В это утро Нина Игнатьевна проспала все на свете. Не слыхала, как Игорь завтракал, как корову доил, как Иринку в садик собирал, как мотоцикл заводил.

Вскочила, заспанная, встрепанная, с сонным «шрамом» через всю щеку — во как спалось ей, нежилось! Солнце уже до другого окошка дошло. А дел, дел — тошнехонько! Правду, видно, Игорь бает: не по силенкам им, зря затеяли они с домом-то. Перестроить, перекроить все в гнезде своем надумали. Из двухкомнатной избы наладились трехкомнатную сотворить.
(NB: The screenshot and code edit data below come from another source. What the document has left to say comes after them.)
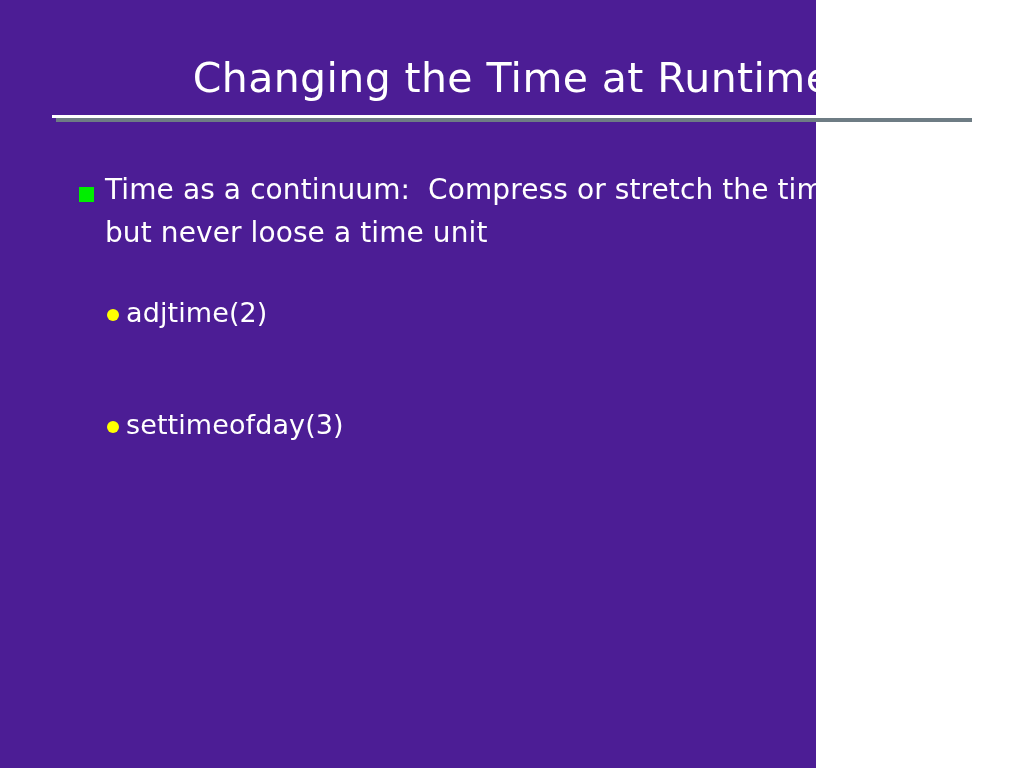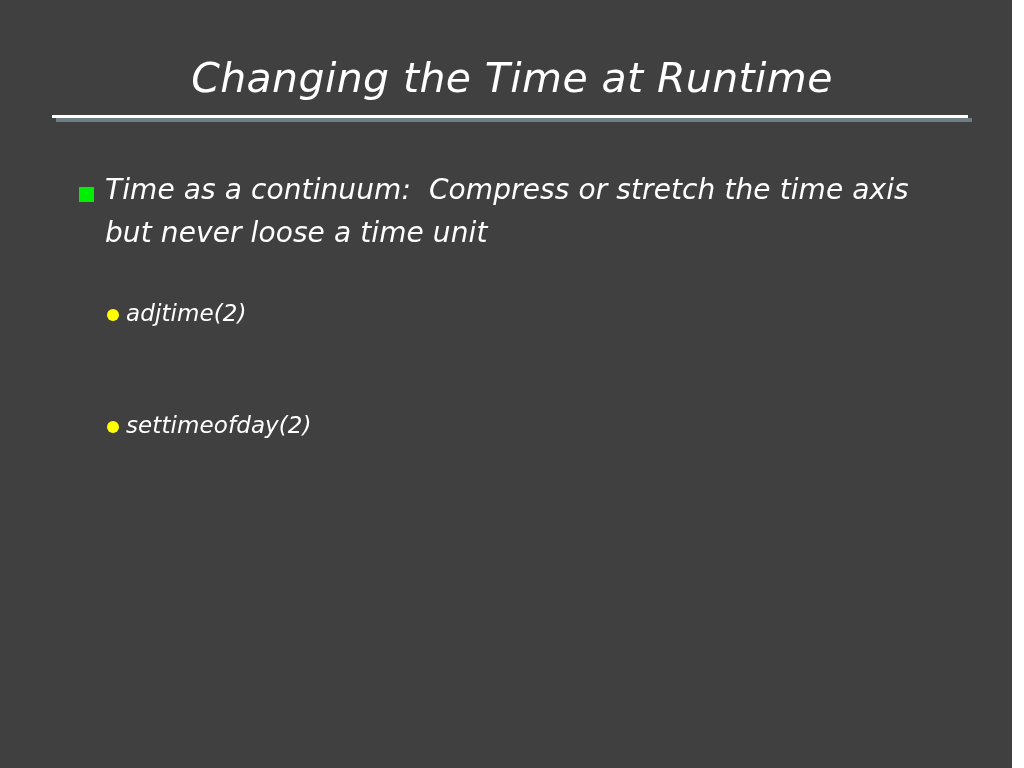"Changing the Time at Runtime" #slide { background: #404040 -> #4c1d95; font-style: italic -> none; width: 1012px -> 816px }
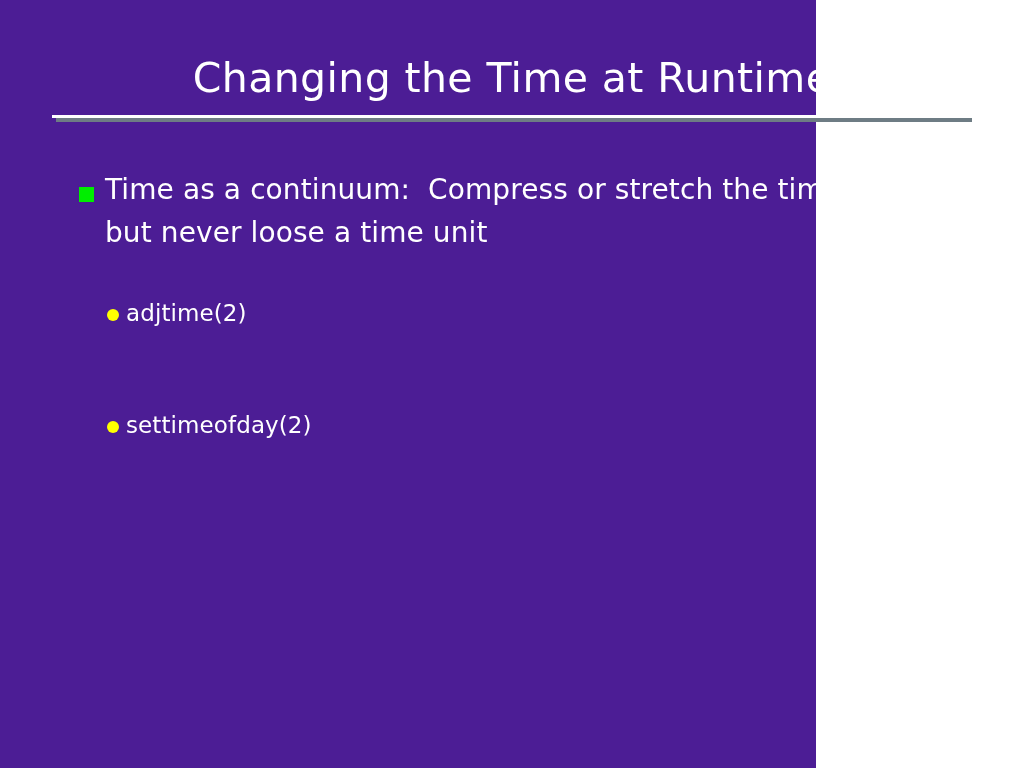"adjtime(2)" .level2 .bullet-text { font-size: 23px -> 27px }
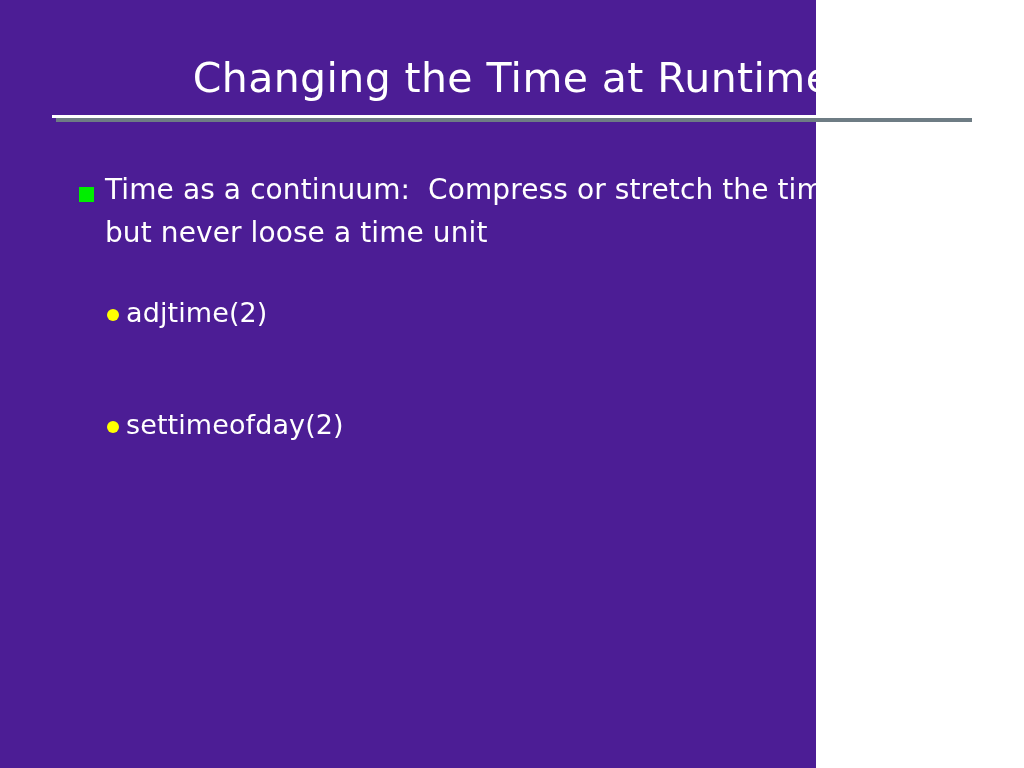"settimeofday(2)" span.bullet-text { text: 2 -> 3 }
Нагляделись на невиданные «образцы». Так в их селе называют два новых — во всей округе пока нет таких — коттеджа. Один построили из красного кирпича, другой — из белого. Отовсюду люди приезжают, любуются, ахают. И свои — ходят, смотрят, охают. Красота, удобства и для людей, и для скотинушки. И кому только достанется счастье такое — жить в этих игрушечках.